● **YOUR ASSIGNMENT**: Although the entries contain pictures, write out only their text, exactly as it stands.

● **MATERIAL PROVIDED**:
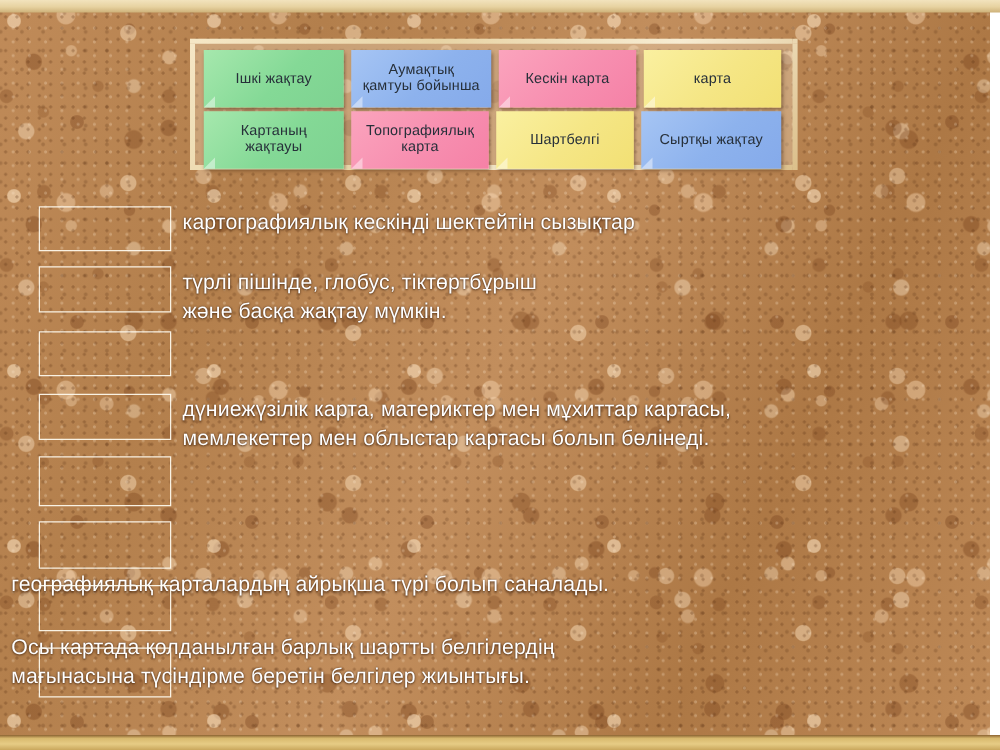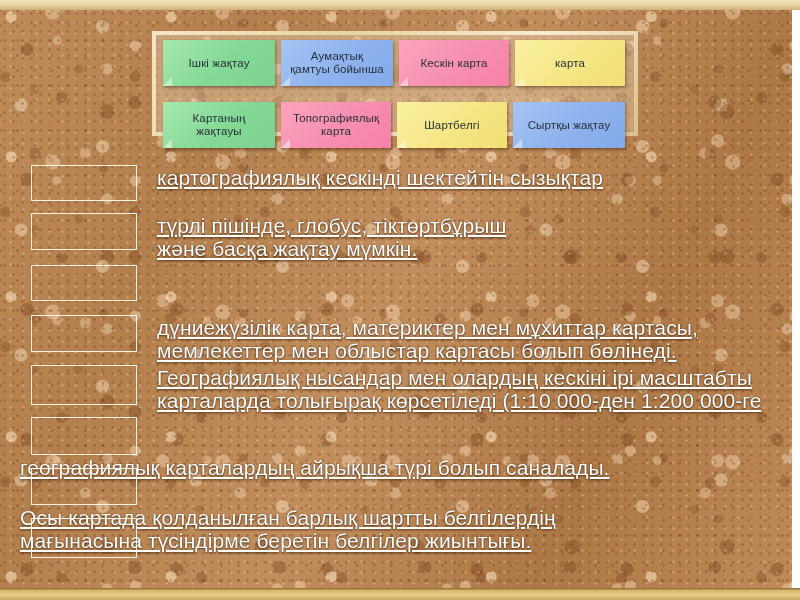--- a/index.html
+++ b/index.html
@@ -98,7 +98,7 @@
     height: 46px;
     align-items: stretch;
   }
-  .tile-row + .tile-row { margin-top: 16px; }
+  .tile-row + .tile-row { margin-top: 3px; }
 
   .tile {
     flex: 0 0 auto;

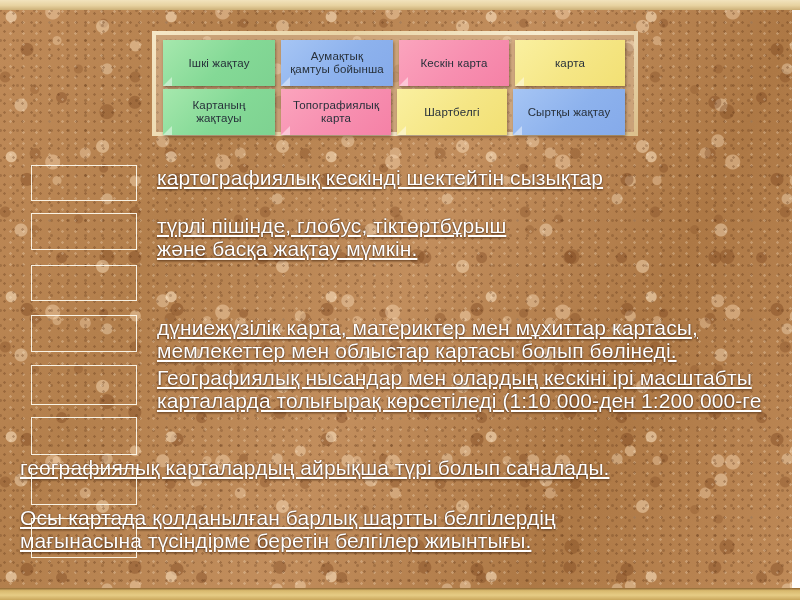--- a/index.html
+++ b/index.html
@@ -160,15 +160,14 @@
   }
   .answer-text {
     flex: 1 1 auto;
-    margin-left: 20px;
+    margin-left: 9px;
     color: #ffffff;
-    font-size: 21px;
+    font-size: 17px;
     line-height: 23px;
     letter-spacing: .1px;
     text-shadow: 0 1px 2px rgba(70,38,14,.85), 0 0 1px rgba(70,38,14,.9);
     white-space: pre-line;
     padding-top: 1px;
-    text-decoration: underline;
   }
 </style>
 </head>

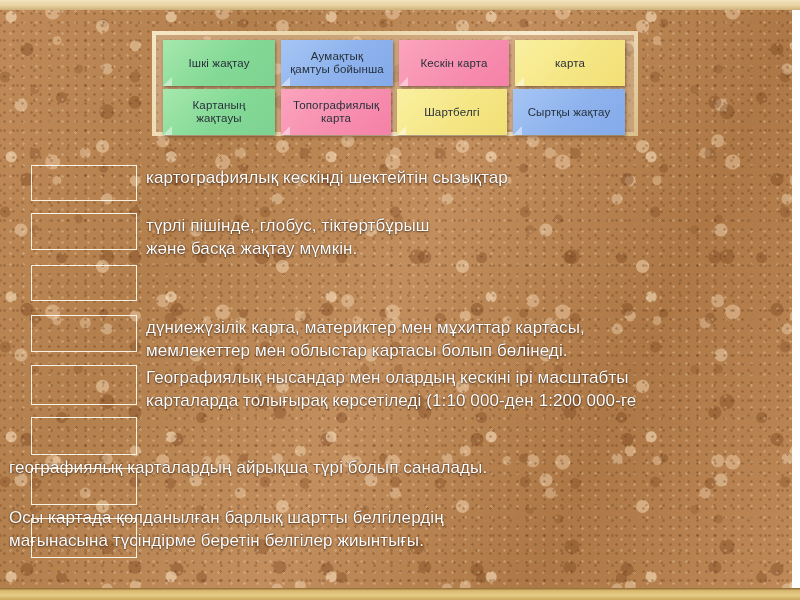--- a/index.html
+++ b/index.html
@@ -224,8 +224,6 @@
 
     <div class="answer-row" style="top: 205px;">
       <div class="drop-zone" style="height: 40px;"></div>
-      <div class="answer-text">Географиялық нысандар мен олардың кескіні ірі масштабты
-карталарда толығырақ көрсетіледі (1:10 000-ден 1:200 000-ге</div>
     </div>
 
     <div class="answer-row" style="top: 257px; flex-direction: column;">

● **ANSWER TO THIS EXERCISE**:
--- a/index.html
+++ b/index.html
@@ -98,7 +98,7 @@
     height: 46px;
     align-items: stretch;
   }
-  .tile-row + .tile-row { margin-top: 16px; }
+  .tile-row + .tile-row { margin-top: 3px; }
 
   .tile {
     flex: 0 0 auto;

--- a/index.html
+++ b/index.html
@@ -160,15 +160,14 @@
   }
   .answer-text {
     flex: 1 1 auto;
-    margin-left: 20px;
+    margin-left: 9px;
     color: #ffffff;
-    font-size: 21px;
+    font-size: 17px;
     line-height: 23px;
     letter-spacing: .1px;
     text-shadow: 0 1px 2px rgba(70,38,14,.85), 0 0 1px rgba(70,38,14,.9);
     white-space: pre-line;
     padding-top: 1px;
-    text-decoration: underline;
   }
 </style>
 </head>

--- a/index.html
+++ b/index.html
@@ -224,8 +224,6 @@
 
     <div class="answer-row" style="top: 205px;">
       <div class="drop-zone" style="height: 40px;"></div>
-      <div class="answer-text">Географиялық нысандар мен олардың кескіні ірі масштабты
-карталарда толығырақ көрсетіледі (1:10 000-ден 1:200 000-ге</div>
     </div>
 
     <div class="answer-row" style="top: 257px; flex-direction: column;">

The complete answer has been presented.